[Task prompt] Only what runs from the line with "border-bottom: 5px solid" to the end of the data should appear in the answer, exactly as written and without pictures.

[Web interface edit records]
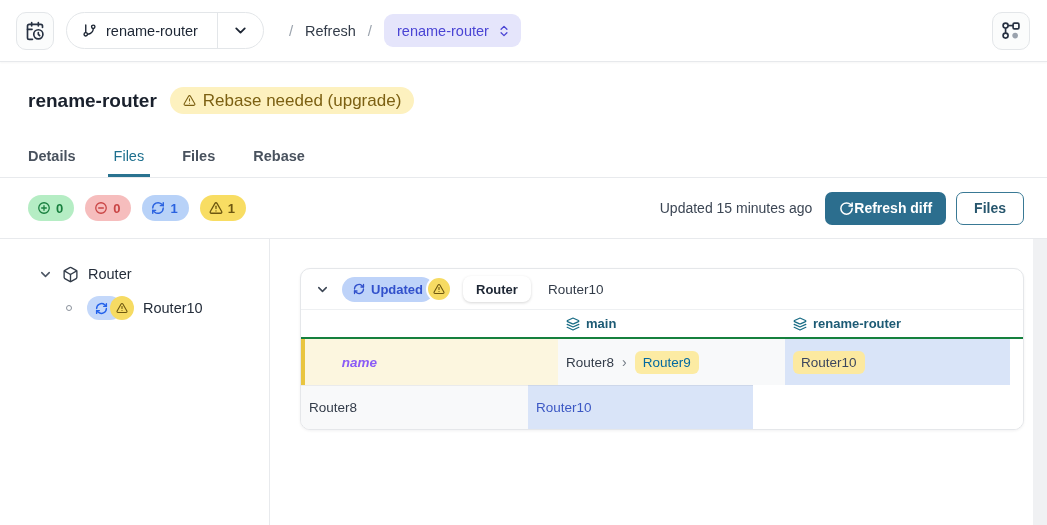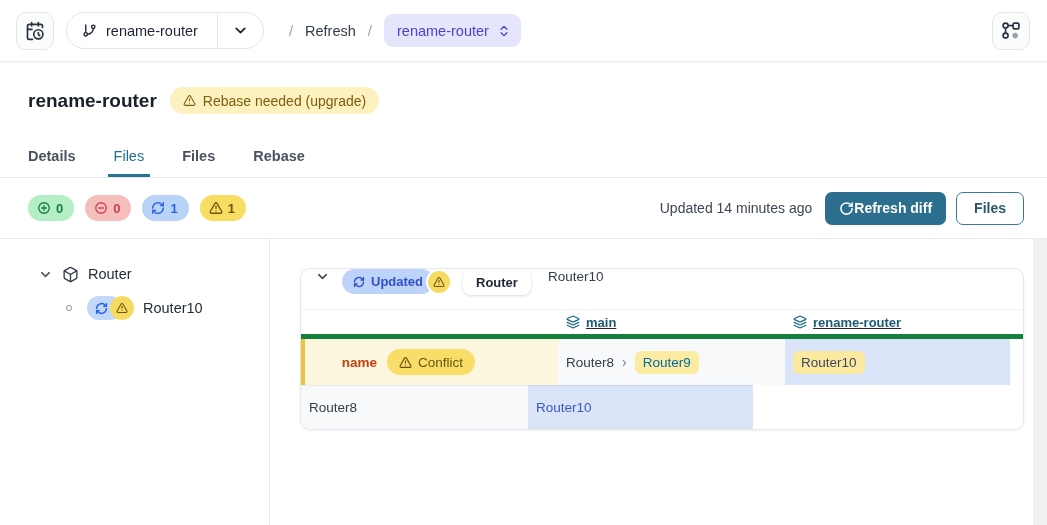"Rebase needed (upgrade)" .badge-rebase { font-size: 14px -> 17px }
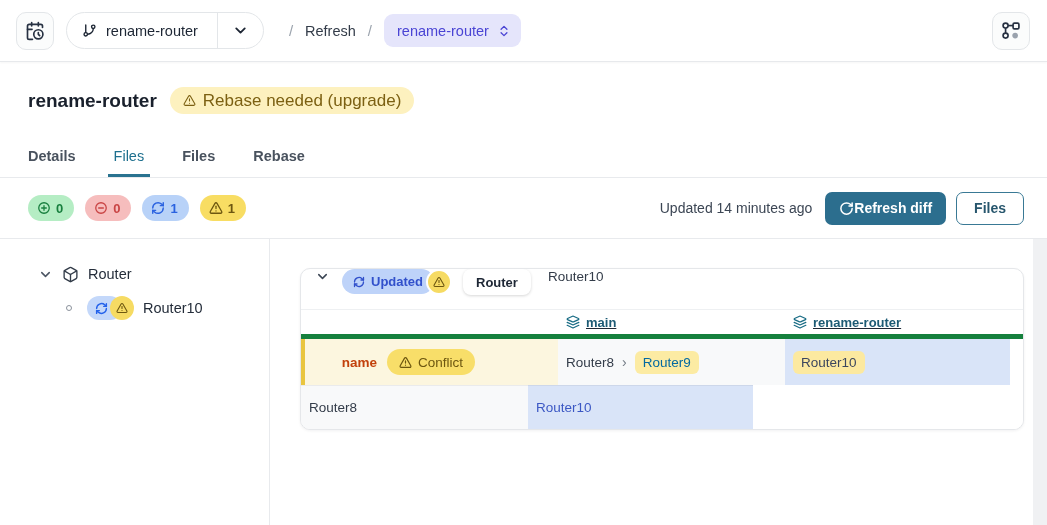"Updated 14 minutes ago" span.updated-text { text: 14 -> 15 }
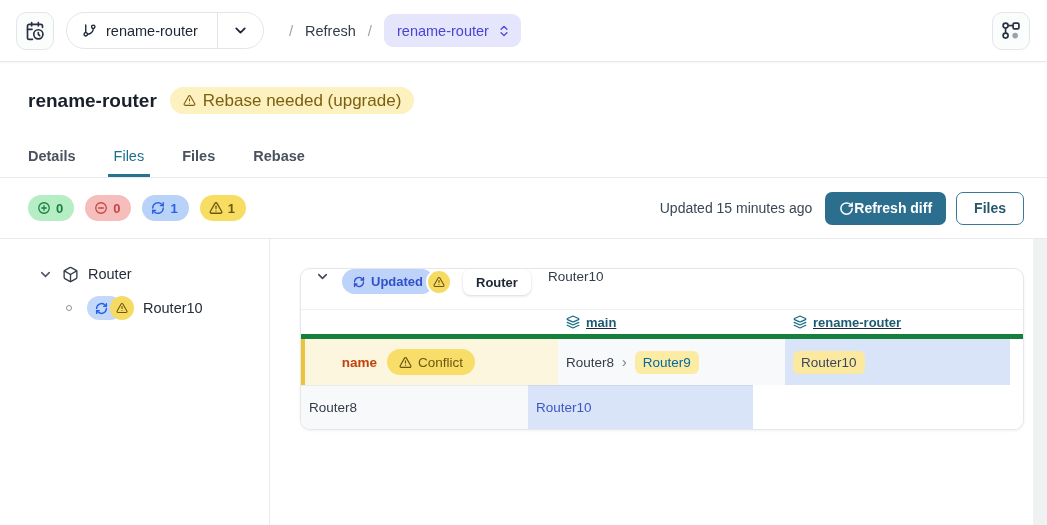"Updated" .card-head { align-items: none -> center }
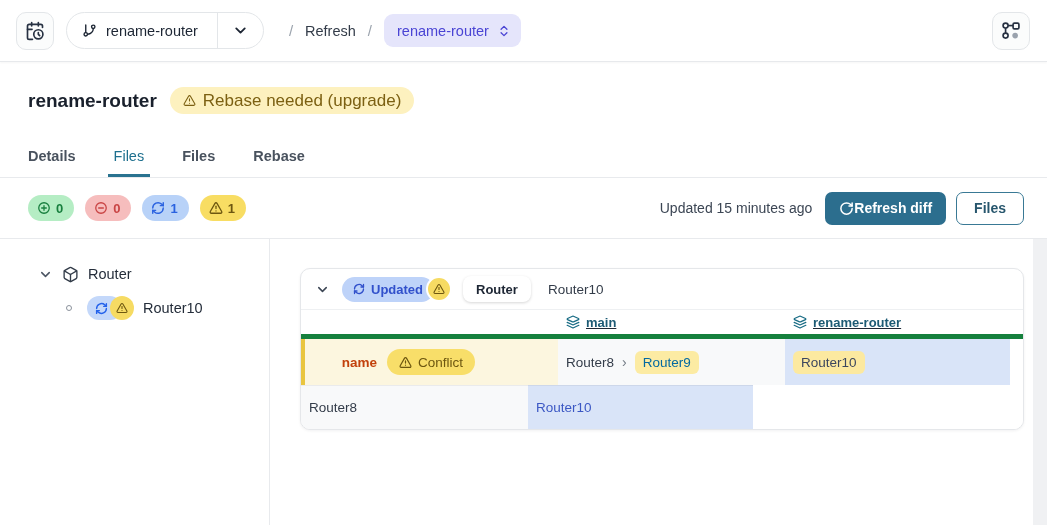"main" .tbl-header { border-bottom: 5px solid #15803d -> 2px solid #15803d; text-decoration: underline -> none }
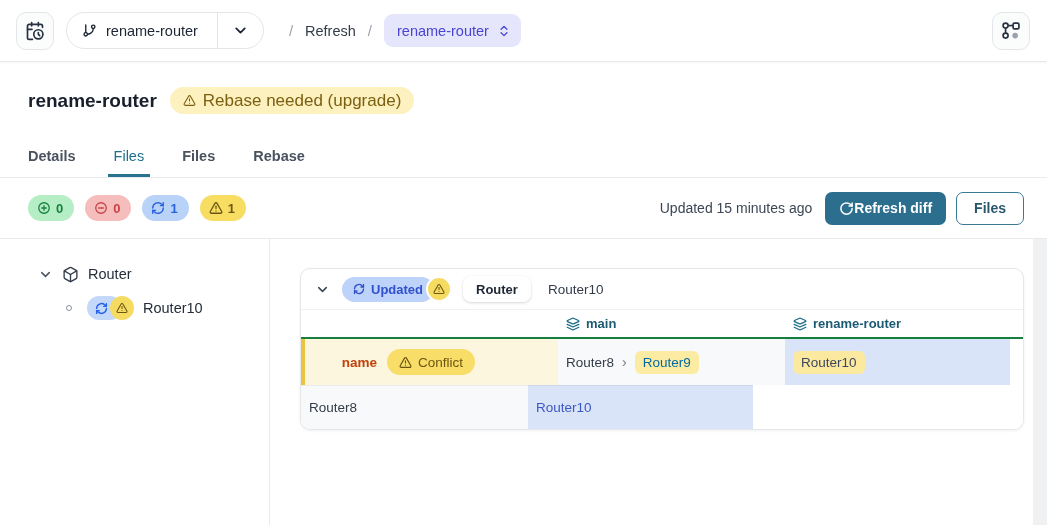"name" .fld { color: #c2410c -> #8b5cf6; font-style: none -> italic }
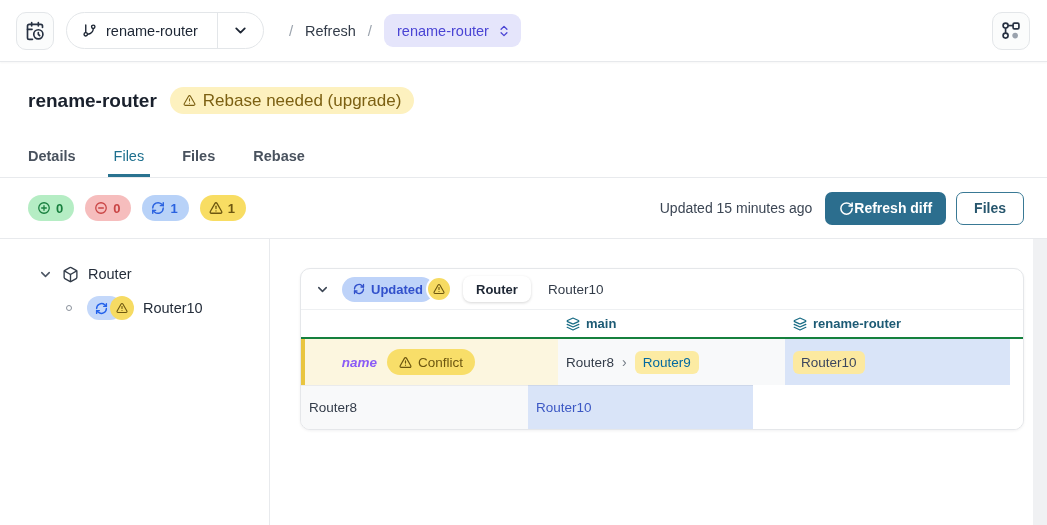"Conflict" span.pill-conflict { html: <span> <span> <svg> <path></path> <path></path> <path></path> </svg> </span> <span>Conflict</span> </span> -> none }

[Solution for this problem]
"main" .tbl-header { border-bottom: 5px solid #15803d -> 2px solid #15803d; text-decoration: underline -> none }
"name" .fld { color: #c2410c -> #8b5cf6; font-style: none -> italic }
"Conflict" span.pill-conflict { html: <span> <span> <svg> <path></path> <path></path> <path></path> </svg> </span> <span>Conflict</span> </span> -> none }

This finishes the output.